(Working data Opens)

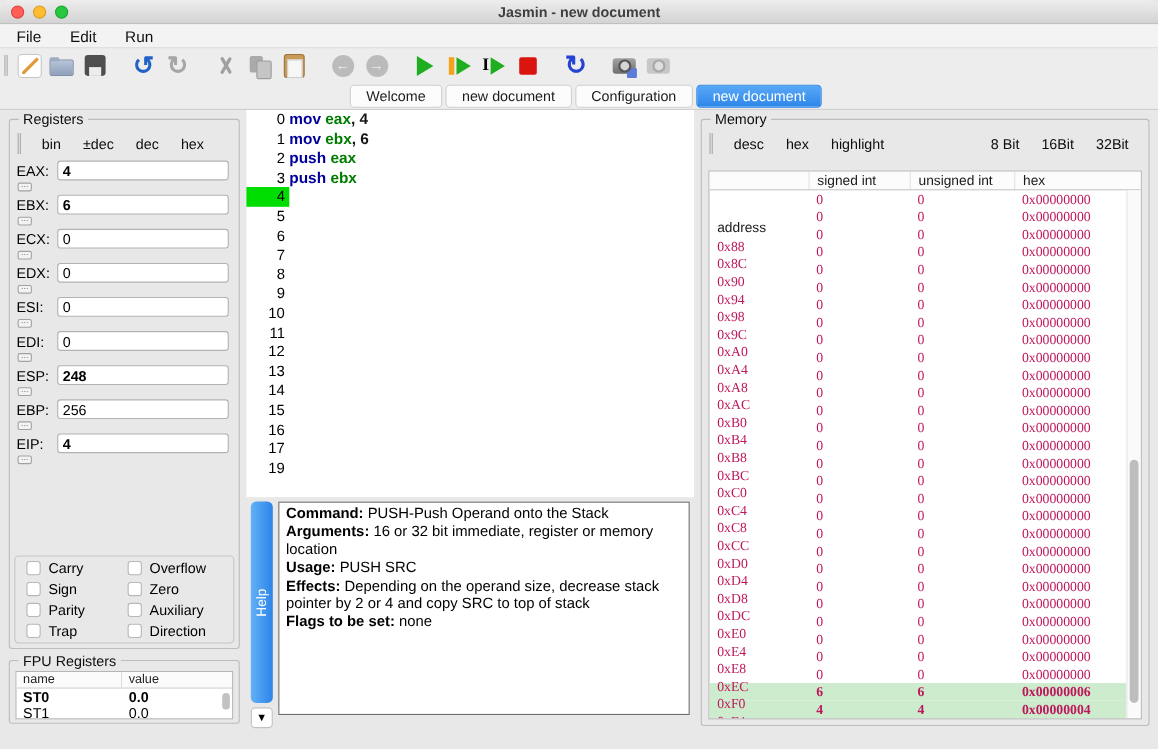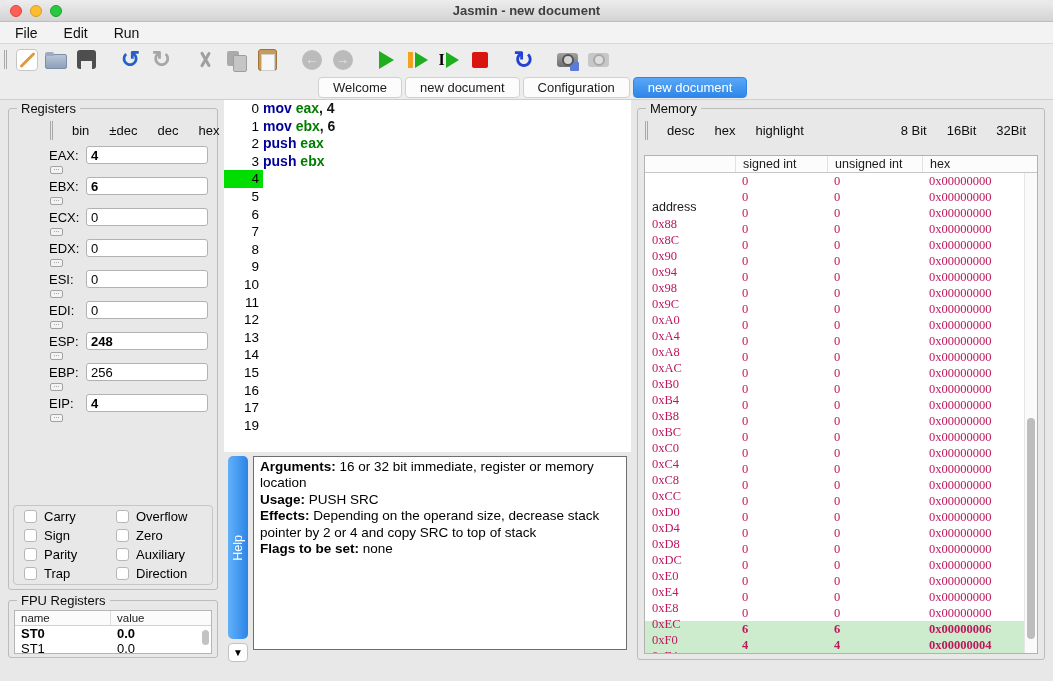--- a/index.html
+++ b/index.html
@@ -66,21 +66,21 @@
   
   .tabstrip { height:24px; display:flex; align-items:center; gap:3px; padding-left:318px; background:#ededed; }
   .tab { height:21px; line-height:19px; padding:0 14px; font-size:13px; background:#fcfcfc;
     border:1px solid #d0d0d0; border-radius:4px; color:#1c1c1c; }
   .tab.active { background:linear-gradient(#58a8f7,#2e86e9); border-color:#2e86e9; color:#fff; }
   
   .content { position:absolute; top:99px; left:0; right:0; bottom:0; background:#e8e8e8; border-top:1px solid #cfcfcf; }
   .groupbox { position:absolute; border:1px solid #bcbcbc; border-radius:3px; }
   .group-title { position:absolute; top:-8px; left:8px; background:#e8e8e8; padding:0 4px; font-size:13px; color:#0d0d0d; }
   
-  #registers-group { left:8px; top:8px; width:210px; height:482px;padding-left:34px; }
+  #registers-group { left:8px; top:8px; width:210px; height:482px; }
   .minibar { display:flex; align-items:center; height:22px; margin:10px 4px 5px 5px; font-size:13px; }
   .fmt-btn { padding:0 10px; color:#0d0d0d; }
   .reg-block { margin:0 9px 0 6px; }
   .reg-row { display:flex; align-items:center; }
   .reg-label { width:37px; font-size:13px; color:#000; flex:none; }
   .reg-input { flex:1; width:50px; height:18px; border:1px solid #b2b2b2; border-radius:3px;
     font:13px "Liberation Sans", sans-serif; padding:0 4px; background:#fff; color:#000; outline:none; }
   .reg-input.changed { font-weight:700; }
   .expander { display:block; width:13px; height:8px; margin:2px 0 3px 1px; border:1px solid #a2a2a2;
     border-radius:2px; background:#f3f3f3; font-size:8px; line-height:2px; color:#777; text-align:center; }
@@ -397,20 +397,21 @@
       </div>
     </div>
 
   <div id="help-tab">
     <span>Help</span>
   </div>
   <div id="help-collapse">
     <span>▼</span>
   </div>
   <div id="help-box">
+      <div class="help-entry"><b>Command:</b><span> PUSH-Push Operand onto the Stack</span></div>
       <div class="help-entry"><b>Arguments:</b><span> 16 or 32 bit immediate, register or memory location</span></div>
       <div class="help-entry"><b>Usage:</b><span> PUSH SRC</span></div>
       <div class="help-entry"><b>Effects:</b><span> Depending on the operand size, decrease stack pointer by 2 or 4 and copy SRC to top of stack</span></div>
       <div class="help-entry"><b>Flags to be set:</b><span> none</span></div>
     </div>
 
   <div class="groupbox" id="memory-group">
     <span class="group-title">Memory</span>
     <div class="mem-toolbar" id="mem-toolbar">
       <span class="handle"></span>

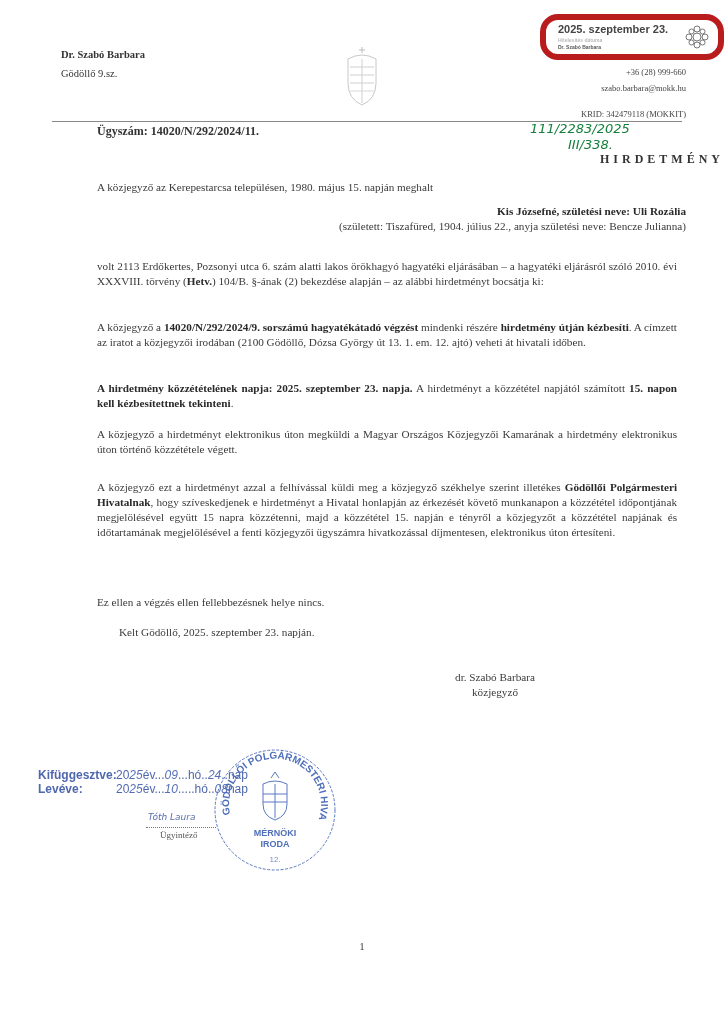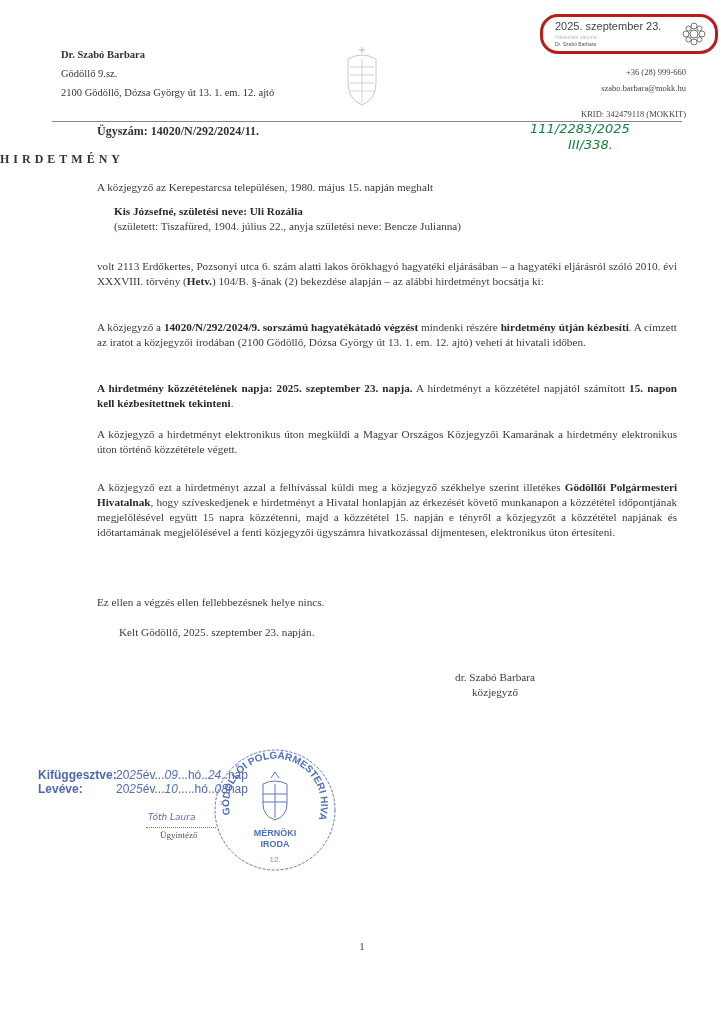--- a/index.html
+++ b/index.html
@@ -2,52 +2,51 @@
 <html><head>
 <meta charset="utf-8">
 <style>
   html, body { margin: 0; padding: 0; background: #ffffff; }
   body { width: 724px; height: 1024px; position: relative; overflow: hidden;
          font-family: "Liberation Serif", "DejaVu Serif", serif; color: #3a3a3a; }
   .abs { position: absolute; }
   .hdr-left { left: 61px; top: 45px; font-size: 10.5px; line-height: 19px; color: #333; }
   .hdr-left .b { font-weight: bold; }
   .crest { left: 340px; top: 45px; width: 44px; height: 62px; }
-  .date-stamp { left: 540px; top: 14px; width: 172px; height: 34px; border: 3px solid #b91c1c; border-radius: 18px; }
+  .date-stamp { left: 540px; top: 14px; width: 172px; height: 34px; border: 6px solid #b91c1c; border-radius: 18px; font-weight: bold; }
   .date-stamp .d { position: absolute; left: 12px; top: 3px; font-family: "Liberation Sans", sans-serif; font-size: 11px; color: #444; }
   .date-stamp .sub1 { position: absolute; left: 12px; top: 17px; font-family: "Liberation Sans", sans-serif; font-size: 5px; color: #bbb; }
   .date-stamp .sub2 { position: absolute; left: 12px; top: 24px; font-family: "Liberation Sans", sans-serif; font-size: 5px; color: #555; }
   .date-stamp .seal { position: absolute; right: 8px; top: 4px; width: 26px; height: 26px; }
   .hdr-right { right: 38px; top: 64px; text-align: right; font-size: 8.5px; line-height: 16px; color: #444; }
   .krid { right: 38px; top: 109px; font-size: 8.5px; color: #444; }
   .rule { left: 52px; top: 121px; width: 630px; height: 1px; background: #888; }
   .case-no { left: 97px; top: 124px; font-size: 12px; font-weight: bold; color: #333; }
   .handnote { left: 530px; top: 121px; font-family: "DejaVu Sans", sans-serif; font-size: 13px; color: #15803d; line-height: 16px; font-style: italic; }
   .handnote .l2 { padding-left: 38px; display: block; }
-  .title { left: 0; width: 724px; top: 152px; text-align: left; font-size: 12px; font-weight: bold; letter-spacing: 4px; color: #333; }
+  .title { left: 0; width: 724px; top: 152px; text-align: right; font-size: 12px; font-weight: bold; letter-spacing: 4px; color: #333; }
   .para { left: 97px; width: 580px; font-size: 11.2px; line-height: 15px; text-align: justify; color: #3a3a3a; }
-  .center { left: 114px; width: 580px; text-align: left; font-size: 11.2px; line-height: 15px; }
+  .center { left: 106px; width: 580px; text-align: right; font-size: 11.2px; line-height: 15px; }
   b { color: #2a2a2a; }
   .sig { left: 430px; top: 670px; width: 130px; text-align: center; font-size: 11.2px; line-height: 15px; }
   .posted { left: 38px; top: 768px; font-family: "Liberation Sans", sans-serif; font-size: 12px; color: #4f67ae; line-height: 14px; }
   .posted .lbl { display: inline-block; width: 78px; font-weight: bold; }
   .posted .hw { font-style: italic; color: #5670b8; }
   .signed { left: 148px; top: 812px; font-family: "DejaVu Sans", sans-serif; font-style: italic; font-size: 9px; color: #5a6eb0; }
   .sig-line { left: 146px; top: 827px; width: 70px; border-top: 1px dotted #777; }
   .officer { left: 160px; top: 830px; font-size: 9px; color: #555; }
   .stamp { left: 213px; top: 748px; width: 124px; height: 124px; }
   .page-no { left: 0; width: 724px; top: 940px; text-align: center; font-size: 11px; color: #444; }
 </style>
 </head>
 <body>
 
 <div class="abs hdr-left">
   <div class="b">Dr. Szabó Barbara</div>
   <div>Gödöllő 9.sz.</div>
-  <div>2100 Gödöllő, Dózsa György út 13. 1. em. 12. ajtó</div>
 </div>
 
 <svg class="abs crest" viewBox="0 0 44 62">
   <path d="M22 2 L22 8 M19 5 L25 5" stroke="#bbb" stroke-width="1" fill="none"></path>
   <path d="M8 14 Q22 6 36 14 L36 38 Q36 54 22 60 Q8 54 8 38 Z" fill="none" stroke="#c8c8c8" stroke-width="1"></path>
   <line x1="10" y1="22" x2="34" y2="22" stroke="#d0d0d0"></line>
   <line x1="10" y1="30" x2="34" y2="30" stroke="#d0d0d0"></line>
   <line x1="10" y1="38" x2="34" y2="38" stroke="#d0d0d0"></line>
   <line x1="22" y1="14" x2="22" y2="58" stroke="#d0d0d0"></line>
   <line x1="10" y1="46" x2="34" y2="46" stroke="#d8d8d8"></line>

(Working data Closes)

Look above for the line with "38px; top: 109px;" and the line with "152px; text-align: left;"; transcribe both and all lines in between, exactly, and nothing else.

* [Exercise solution]:
   .krid { right: 38px; top: 109px; font-size: 8.5px; color: #444; }
   .rule { left: 52px; top: 121px; width: 630px; height: 1px; background: #888; }
   .case-no { left: 97px; top: 124px; font-size: 12px; font-weight: bold; color: #333; }
   .handnote { left: 530px; top: 121px; font-family: "DejaVu Sans", sans-serif; font-size: 13px; color: #15803d; line-height: 16px; font-style: italic; }
   .handnote .l2 { padding-left: 38px; display: block; }
-  .title { left: 0; width: 724px; top: 152px; text-align: left; font-size: 12px; font-weight: bold; letter-spacing: 4px; color: #333; }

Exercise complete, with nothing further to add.